* Before-and-after change data *
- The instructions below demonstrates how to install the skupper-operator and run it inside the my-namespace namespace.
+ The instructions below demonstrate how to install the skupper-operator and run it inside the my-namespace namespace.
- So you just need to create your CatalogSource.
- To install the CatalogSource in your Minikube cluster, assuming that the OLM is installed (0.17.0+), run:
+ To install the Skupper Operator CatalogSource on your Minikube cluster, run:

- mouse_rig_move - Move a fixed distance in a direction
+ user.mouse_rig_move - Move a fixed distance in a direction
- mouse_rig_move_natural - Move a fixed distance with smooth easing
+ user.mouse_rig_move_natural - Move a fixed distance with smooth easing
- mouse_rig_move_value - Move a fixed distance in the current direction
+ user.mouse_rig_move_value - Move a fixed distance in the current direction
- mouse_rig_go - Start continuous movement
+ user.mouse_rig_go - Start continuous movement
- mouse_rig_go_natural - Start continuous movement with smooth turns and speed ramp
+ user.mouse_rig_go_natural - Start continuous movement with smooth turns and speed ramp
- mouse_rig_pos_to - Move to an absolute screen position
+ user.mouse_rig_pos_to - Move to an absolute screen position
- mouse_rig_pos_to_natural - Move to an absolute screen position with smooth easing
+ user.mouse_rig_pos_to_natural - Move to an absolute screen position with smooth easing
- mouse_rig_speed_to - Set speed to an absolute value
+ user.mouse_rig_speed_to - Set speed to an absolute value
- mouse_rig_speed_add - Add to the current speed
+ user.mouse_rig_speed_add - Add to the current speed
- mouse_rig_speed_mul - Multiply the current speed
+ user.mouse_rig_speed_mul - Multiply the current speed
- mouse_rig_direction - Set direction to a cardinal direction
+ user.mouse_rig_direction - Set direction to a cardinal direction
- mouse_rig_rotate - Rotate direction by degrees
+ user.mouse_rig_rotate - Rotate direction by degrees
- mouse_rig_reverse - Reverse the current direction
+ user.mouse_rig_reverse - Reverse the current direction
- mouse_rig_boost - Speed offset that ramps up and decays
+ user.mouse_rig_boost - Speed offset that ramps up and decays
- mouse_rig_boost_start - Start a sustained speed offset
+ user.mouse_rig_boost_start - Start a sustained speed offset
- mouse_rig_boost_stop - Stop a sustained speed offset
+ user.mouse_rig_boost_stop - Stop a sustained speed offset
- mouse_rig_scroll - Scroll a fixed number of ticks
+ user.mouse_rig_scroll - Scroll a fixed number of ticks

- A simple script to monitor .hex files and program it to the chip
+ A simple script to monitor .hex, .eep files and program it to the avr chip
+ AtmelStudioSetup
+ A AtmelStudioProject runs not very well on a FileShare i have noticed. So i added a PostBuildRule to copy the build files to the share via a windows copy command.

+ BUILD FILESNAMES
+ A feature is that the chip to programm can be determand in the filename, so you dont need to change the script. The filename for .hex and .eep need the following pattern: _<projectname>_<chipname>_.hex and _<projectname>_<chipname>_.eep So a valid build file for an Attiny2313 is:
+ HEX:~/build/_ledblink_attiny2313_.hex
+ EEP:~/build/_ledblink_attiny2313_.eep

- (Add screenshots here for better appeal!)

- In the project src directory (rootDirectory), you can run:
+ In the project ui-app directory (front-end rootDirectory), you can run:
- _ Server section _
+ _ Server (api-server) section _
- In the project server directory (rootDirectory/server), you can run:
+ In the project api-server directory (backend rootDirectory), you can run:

* Task brief *
Copy exactly the line containing "(api-server) section _" and each line after it through the end of the records above.

* Result for this exercise *
+ _ Server (api-server) section _
- In the project server directory (rootDirectory/server), you can run:
+ In the project api-server directory (backend rootDirectory), you can run:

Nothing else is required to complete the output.